The repertoire in motion
"Étude révolutionnaire" by Isadora Duncan / creation 1921

Choreography Isadora Duncan
Reconstruction Labkine Company

This lecture demonstration aims to offer the public an opportunity to access reading in motion and to give them the keys to a better understanding of choreographic writing.
With the “Étude révolutionnaire” score by Isadora Duncan (1921) as the starting point and the questions that it contains, the Labkine Company explores the process for reconstructing and reinterpreting the works of the repertoire.

What is the inherent part of the composition of a piece of work ? How much interpretation leeway does a dancer have ?
A meeting point between the body in motion and choreographic writing, reassembling a piece of work is an invitation to enjoy exceptional contemporary “re-creation”.

Further information

Labkine Company website

Updating: September 2011

Duncan, Isadora

Born Isadora Angela Duncan in San Francisco on May 26, 1877, Isadora discovered the joy of dance in nature, amidst the wind, sea and waves at the beach as a young child. Her home provided artistic and intellectual riches – even though her father left the family in financial straits soon after Isadora was born. Isadora’s mother, Mary Dora Gray, was a skilled pianist and teacher, who played Beethoven and Schubert for the children and read Shakespeare, Shelley and Browning to them. Isadora’s brother Raymond was a dramatist, Augustine an actor, and Elizabeth and Isadora danced and taught dance classes from early ages as the family scrambled financially. 


Isadora left San Francisco for Chicago with her mother in 1895 where she danced at the Masonic Temple Roof Garden and auditioned for Augustin Daly’s theatre company. She joined Daly’s company, moving to New York with most of her family. She toured America and went to London with the Daly company. Displeased with what she considered a trivial role of dance in the theatre productions, she quit the company in 1898. Isadora danced in private salons, and first danced at the Music Room in Carnegie Hall, in collaboration with composer Ethelbert Nevin, in a program including Nevin’s Narcissus, Ophelia and Water Nymphs on March 24, 1898. She described her dance as “movement expressive of thought” in her early lectures. 

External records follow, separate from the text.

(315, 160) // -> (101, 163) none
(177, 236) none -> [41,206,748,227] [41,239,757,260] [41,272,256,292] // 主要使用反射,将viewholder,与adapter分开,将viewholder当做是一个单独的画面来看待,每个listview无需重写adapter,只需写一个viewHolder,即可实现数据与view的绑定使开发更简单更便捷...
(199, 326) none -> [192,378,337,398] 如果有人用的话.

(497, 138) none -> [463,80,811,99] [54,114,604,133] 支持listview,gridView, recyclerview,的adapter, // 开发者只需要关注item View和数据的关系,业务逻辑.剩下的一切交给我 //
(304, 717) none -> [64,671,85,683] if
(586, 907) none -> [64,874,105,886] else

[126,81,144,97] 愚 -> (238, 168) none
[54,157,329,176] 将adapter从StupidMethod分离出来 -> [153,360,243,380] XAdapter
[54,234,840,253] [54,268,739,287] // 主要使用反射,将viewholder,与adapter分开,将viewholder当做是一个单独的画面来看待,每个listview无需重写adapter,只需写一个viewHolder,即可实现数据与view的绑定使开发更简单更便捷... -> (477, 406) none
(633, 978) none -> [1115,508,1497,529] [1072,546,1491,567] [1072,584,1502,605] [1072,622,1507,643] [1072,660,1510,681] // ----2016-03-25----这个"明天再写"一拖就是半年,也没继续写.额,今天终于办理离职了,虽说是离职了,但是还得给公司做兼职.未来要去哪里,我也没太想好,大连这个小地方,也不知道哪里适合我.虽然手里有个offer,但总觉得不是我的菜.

In May 1899 Isadora and family traveled to London, in search of ways to deepen and broaden her art. Isadora studied the Greek and Roman antiquities at the British Museum. After meeting artist Charles Hallé, she performed for prominent Londoners at his New Gallery, dancing the legend of Orpheus, to music of Gluck. In “The Art of the Dance” Isadora described herself as neither the narrator nor the character of the myths she danced, but the “soul of the music”, a “role reserved by the Greeks for the Chorus.” 

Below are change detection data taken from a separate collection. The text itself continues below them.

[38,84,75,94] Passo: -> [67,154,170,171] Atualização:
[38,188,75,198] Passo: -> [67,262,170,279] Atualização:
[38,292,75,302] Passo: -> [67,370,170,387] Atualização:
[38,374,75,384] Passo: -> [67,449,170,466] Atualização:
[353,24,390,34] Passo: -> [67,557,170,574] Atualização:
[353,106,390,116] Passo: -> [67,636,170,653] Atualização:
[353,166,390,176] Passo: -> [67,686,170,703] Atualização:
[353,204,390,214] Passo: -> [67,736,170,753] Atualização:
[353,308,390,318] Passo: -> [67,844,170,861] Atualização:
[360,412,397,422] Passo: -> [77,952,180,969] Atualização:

The following year Isadora followed her brother Raymond to Paris, where he sketched and she studied the Louvre’s Greece vase collection. After a tour with Loie Fuller’s company, Isadora was invited to perform her own programme in Budapest, Hungary (1902), where she danced to sold-out performances with full orchestra. Her famous encore was The Blue Danube. Performances followed in Berlin, Vienna and Munich. Many artists were to draw and photograph her including Emile-Antoine Bourdelle, Peter Berger, Robert Henri, August Rodin, Jose Clara, Jules Grandjouan, Valentine Lecomte and Abraham Walkowitz. Her European success allowed for a trip to Greece (1903), time to appreciate the art and ruins, to purchase land, and to perform in front of the Greek royal family, including King George.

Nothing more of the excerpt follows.